##### DATA SECTION

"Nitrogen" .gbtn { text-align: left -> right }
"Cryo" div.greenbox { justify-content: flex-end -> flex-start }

##########
##### DATA SECTION

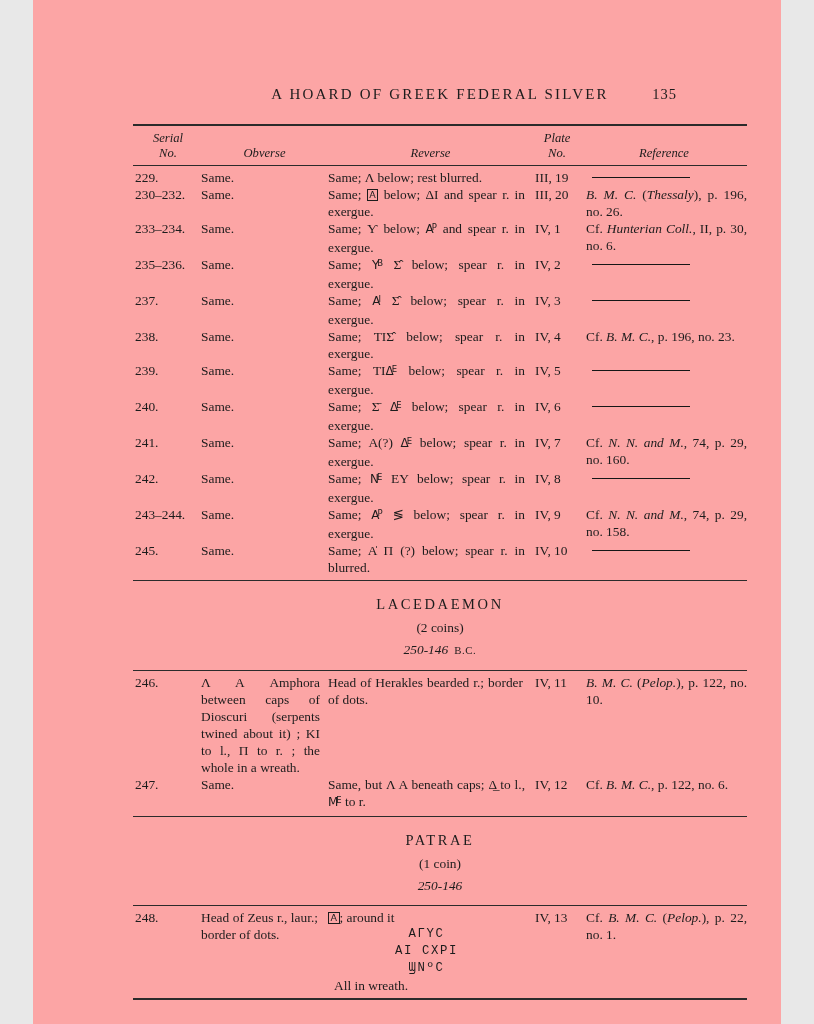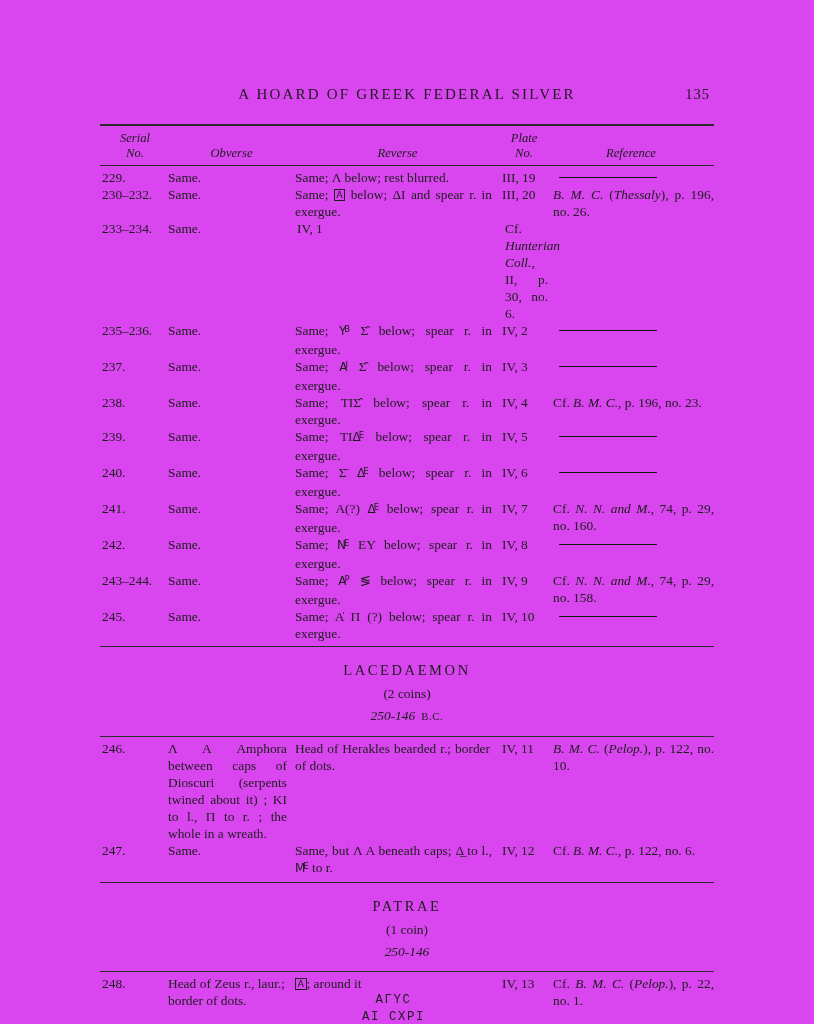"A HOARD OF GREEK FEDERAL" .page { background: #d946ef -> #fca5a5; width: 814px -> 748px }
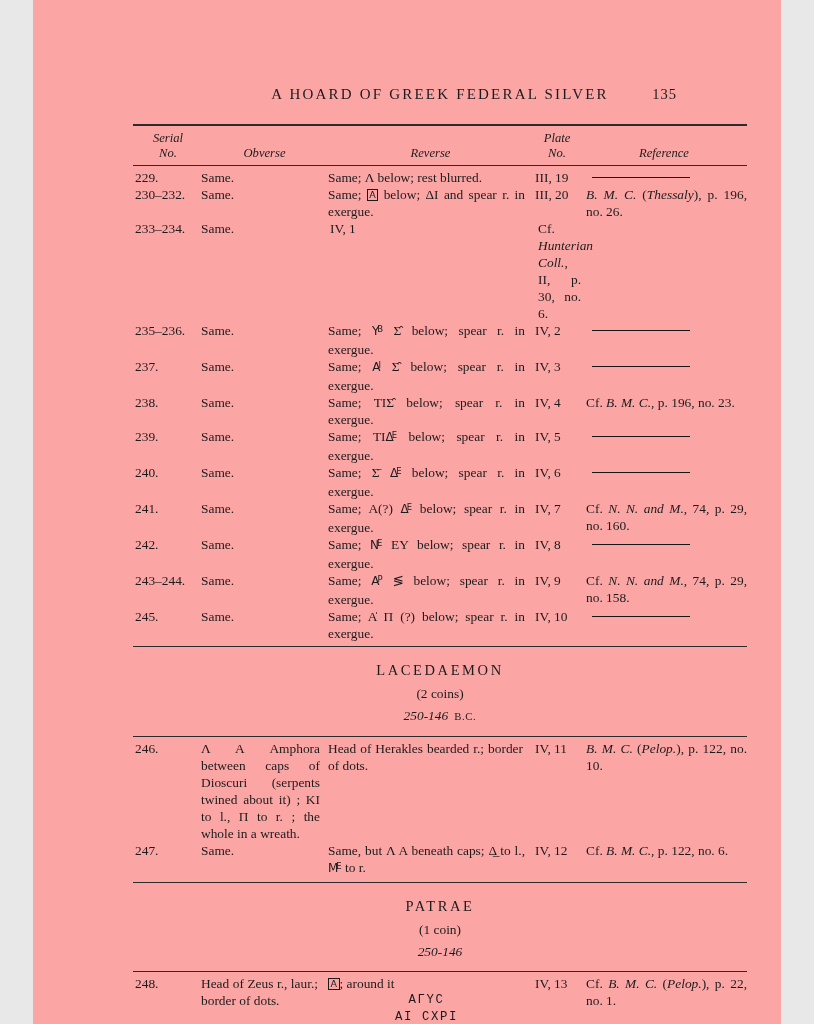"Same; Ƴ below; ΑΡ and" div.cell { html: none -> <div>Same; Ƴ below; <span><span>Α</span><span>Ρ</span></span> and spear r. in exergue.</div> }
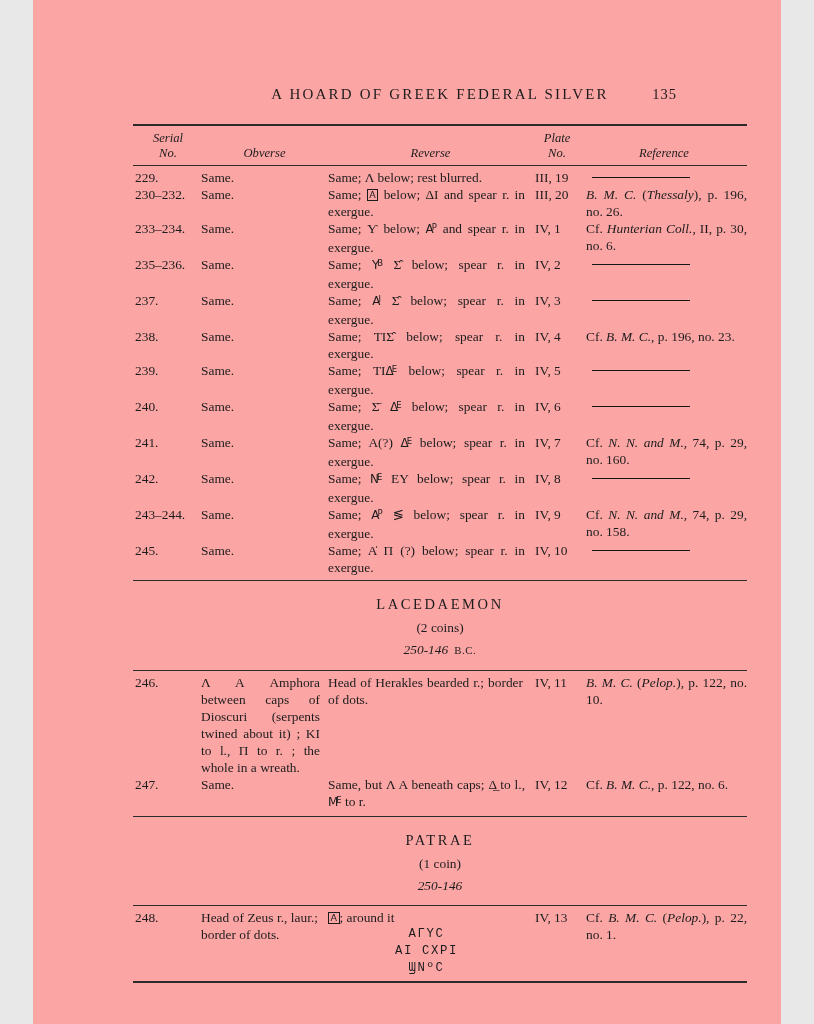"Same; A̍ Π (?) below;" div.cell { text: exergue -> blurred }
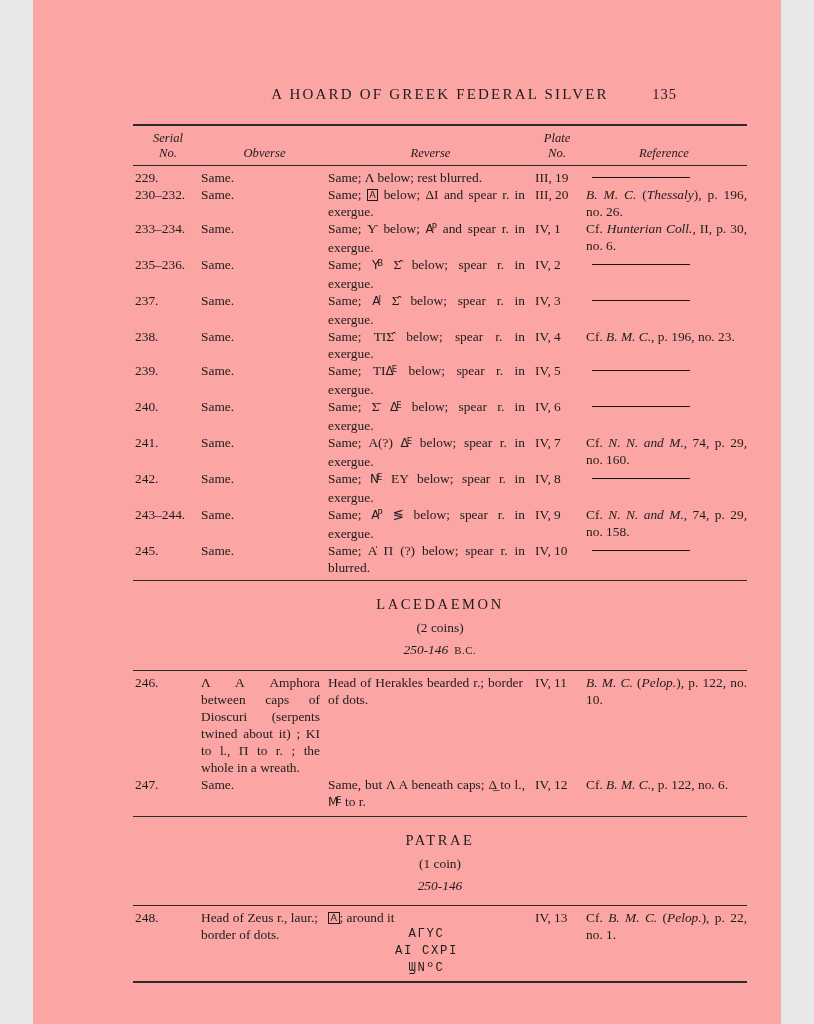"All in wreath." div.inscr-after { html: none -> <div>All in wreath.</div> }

##########

WORK REQUEST:
Only one stretch of the entries above is needed: the lines from the one containing "Ƴ below; ΑΡ" through the one containing "none -> <div>All". Copy it exactly, without the pictures.

ANSWER TO THE PROBLEM:
"Same; Ƴ below; ΑΡ and" div.cell { html: none -> <div>Same; Ƴ below; <span><span>Α</span><span>Ρ</span></span> and spear r. in exergue.</div> }
"Same; A̍ Π (?) below;" div.cell { text: exergue -> blurred }
"All in wreath." div.inscr-after { html: none -> <div>All in wreath.</div> }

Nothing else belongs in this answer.